───── Study material
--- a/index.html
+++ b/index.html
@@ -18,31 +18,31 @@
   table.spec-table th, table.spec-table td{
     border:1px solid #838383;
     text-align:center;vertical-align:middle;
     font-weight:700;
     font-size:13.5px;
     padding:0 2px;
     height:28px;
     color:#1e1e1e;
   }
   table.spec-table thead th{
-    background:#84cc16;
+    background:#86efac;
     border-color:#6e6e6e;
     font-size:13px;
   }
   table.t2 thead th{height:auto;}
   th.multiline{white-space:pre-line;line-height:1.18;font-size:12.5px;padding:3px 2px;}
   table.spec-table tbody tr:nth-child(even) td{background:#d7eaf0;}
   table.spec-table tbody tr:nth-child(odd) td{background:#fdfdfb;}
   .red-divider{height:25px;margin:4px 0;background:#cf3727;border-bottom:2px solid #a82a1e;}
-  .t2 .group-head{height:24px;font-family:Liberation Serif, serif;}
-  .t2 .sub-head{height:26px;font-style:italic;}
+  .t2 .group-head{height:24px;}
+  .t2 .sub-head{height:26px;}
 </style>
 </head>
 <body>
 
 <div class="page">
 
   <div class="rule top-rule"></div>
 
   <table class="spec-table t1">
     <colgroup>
──────────
───── Study material
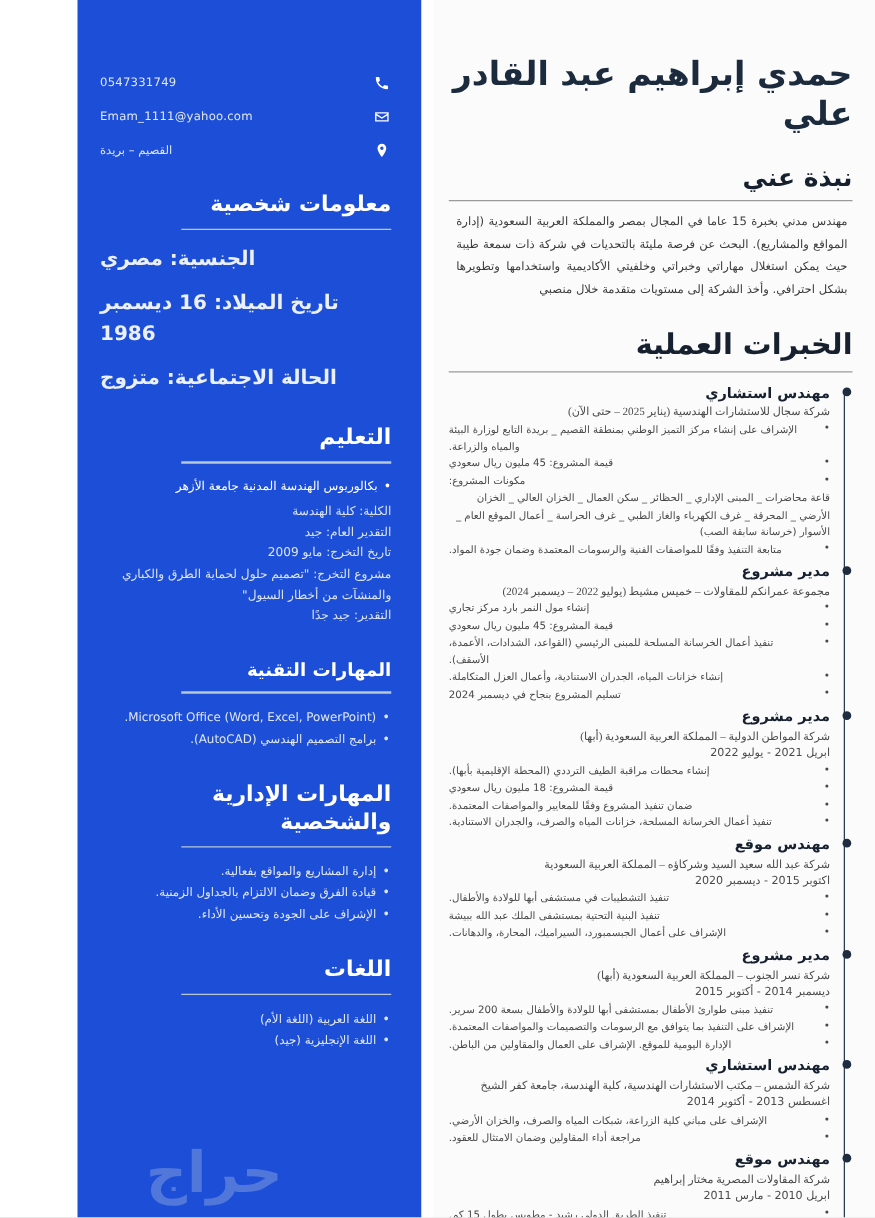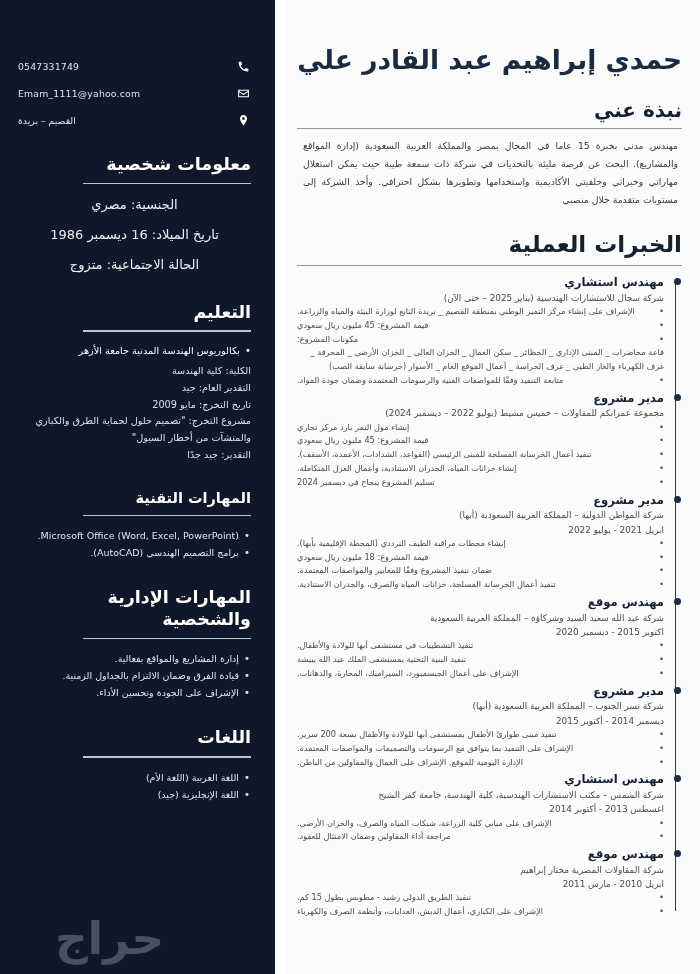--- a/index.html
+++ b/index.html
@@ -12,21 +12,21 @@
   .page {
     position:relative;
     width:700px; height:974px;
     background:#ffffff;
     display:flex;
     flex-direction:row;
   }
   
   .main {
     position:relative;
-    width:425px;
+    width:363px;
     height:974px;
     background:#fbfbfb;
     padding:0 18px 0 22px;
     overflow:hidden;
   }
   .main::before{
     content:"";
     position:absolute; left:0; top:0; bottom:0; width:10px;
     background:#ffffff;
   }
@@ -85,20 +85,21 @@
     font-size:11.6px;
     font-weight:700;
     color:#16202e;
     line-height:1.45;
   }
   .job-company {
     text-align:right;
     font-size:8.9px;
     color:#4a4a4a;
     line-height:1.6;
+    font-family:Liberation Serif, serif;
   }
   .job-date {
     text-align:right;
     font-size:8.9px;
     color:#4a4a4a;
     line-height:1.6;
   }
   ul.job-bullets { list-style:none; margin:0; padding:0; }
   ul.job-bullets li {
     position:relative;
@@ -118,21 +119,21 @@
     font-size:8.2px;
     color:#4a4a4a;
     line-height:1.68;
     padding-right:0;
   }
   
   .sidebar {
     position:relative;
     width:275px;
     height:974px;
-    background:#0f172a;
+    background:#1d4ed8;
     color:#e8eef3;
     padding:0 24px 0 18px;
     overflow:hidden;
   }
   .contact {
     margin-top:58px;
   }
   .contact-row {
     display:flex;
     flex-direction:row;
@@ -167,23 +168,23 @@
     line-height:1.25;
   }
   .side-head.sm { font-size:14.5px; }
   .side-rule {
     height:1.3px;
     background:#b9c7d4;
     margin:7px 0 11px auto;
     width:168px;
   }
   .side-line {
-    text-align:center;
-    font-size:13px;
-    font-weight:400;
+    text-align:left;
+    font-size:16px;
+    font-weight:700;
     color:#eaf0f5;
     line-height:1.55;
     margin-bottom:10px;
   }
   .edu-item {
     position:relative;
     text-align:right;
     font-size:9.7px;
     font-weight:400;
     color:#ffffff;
──────────
» **Task statement**
Check each line of the records above, and copy those that hold the word "tbody".

» **Response to this task**
   table.spec-table tbody tr:nth-child(even) td{background:#d7eaf0;}
   table.spec-table tbody tr:nth-child(odd) td{background:#fdfdfb;}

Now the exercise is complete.